1. What is blood transfer?
After the malignant tumor cells invade the blood vessels, they can follow the blood flow to the distant organs, continue to grow and form metastatic tumors. Because the vein wall is thin and the intravascular pressure is low, most of the tumor cells enter the blood through the vein, and a few can also enter the blood indirectly through the lymphatic-thoracic duct-vein pathway. The pathway of blood metastasis (hematogene-ous metastasis) is the same as that of emboli, that is, the tumor cells entering the systemic circulation vein pass through the right heart to the lung, and form metastases in the lungs, such as lung metastasis of choriocarcinoma and osteosarcoma. Liver metastasis occurs first when tumor cells invade the portal vein system, such as liver metastasis of stomach and intestinal cancer. The tumor cells or lung metastases entering the pulmonary vein enter the pulmonary vein through the pulmonary capillaries, and can reach the organs of the whole body through the left heart with the blood flow of the aorta, and often metastasize to the brain, bone, kidney and adrenal gland. Tumor cells invading the veins of the anastomotic branches of the vertebral venous plexus can cause spinal and brain metastasis, such as spinal metastasis of prostate cancer.

two。
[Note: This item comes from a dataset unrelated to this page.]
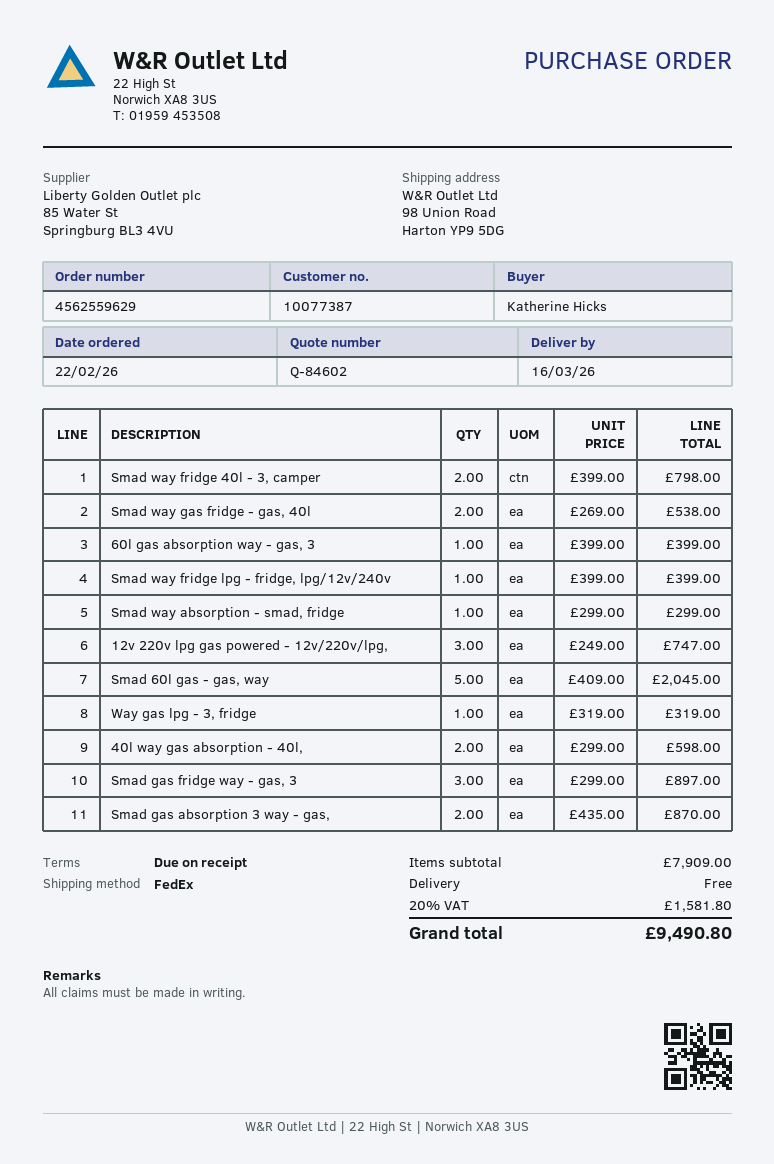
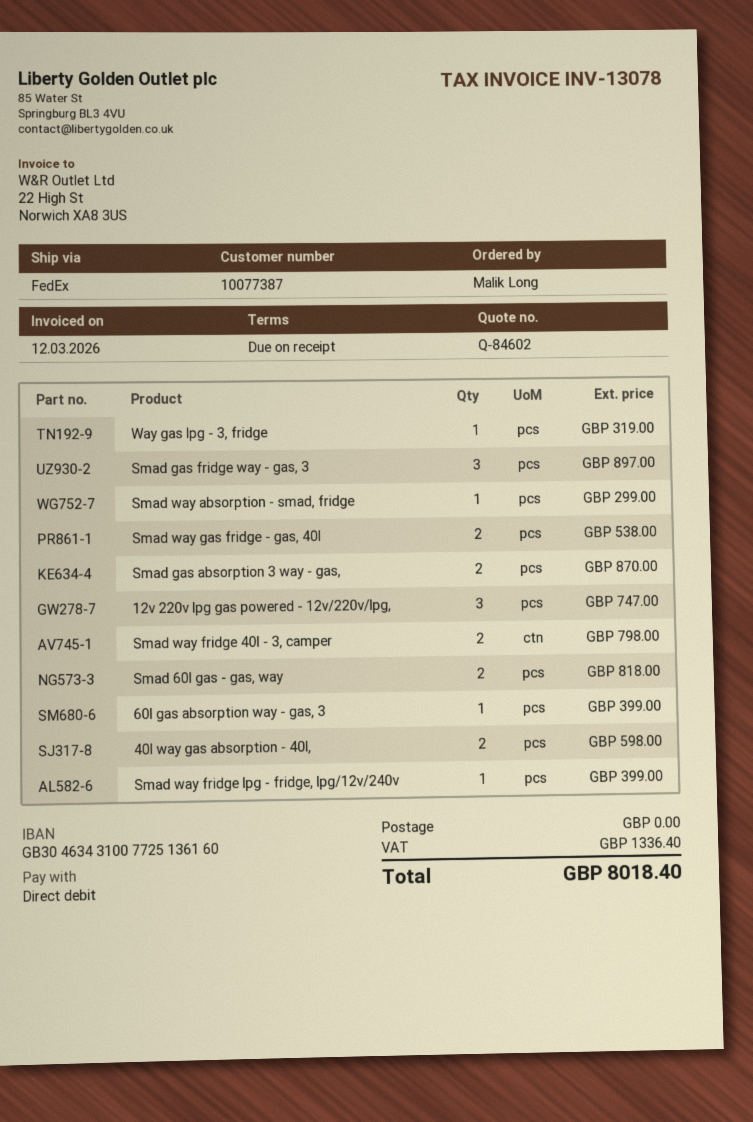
ordered by: Katherine Hicks -> Malik Long
Smad 60l gas - gas, way: 5 for 2045.00 -> 2 for 818.00
tax: 1581.80 -> 1336.40
total: 9490.80 -> 8018.40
. What is a cancerous navel?
Malignant tumors can involve many organs through blood metastasis, but the most commonly involved organs are lungs, followed by liver and bone. Therefore, the imaging examination of lung, liver and bone must be performed in patients with malignant tumor to determine the occurrence of blood metastasis in order to determine the clinical stage and treatment plan. Morphologically, metastases are characterized by clear boundaries, often multiple, scattered and close to the surface of organs. The metastatic tumor on the surface of the organ, due to bleeding and necrosis in the center of the tumor nodule, can form the so-called "cancer navel".

Not all malignant tumor cells that enter the blood vessels can migrate to other organs to form metastatic foci. Most of the single tumor cells were destroyed by natural killer cells (NKcell). However, tumor cells agglutinated with platelets form tumor cell thrombus that is not easy to destroy, which can adhere to vascular endothelial cells and pass through vascular endothelium and basement membrane to form new metastatic foci.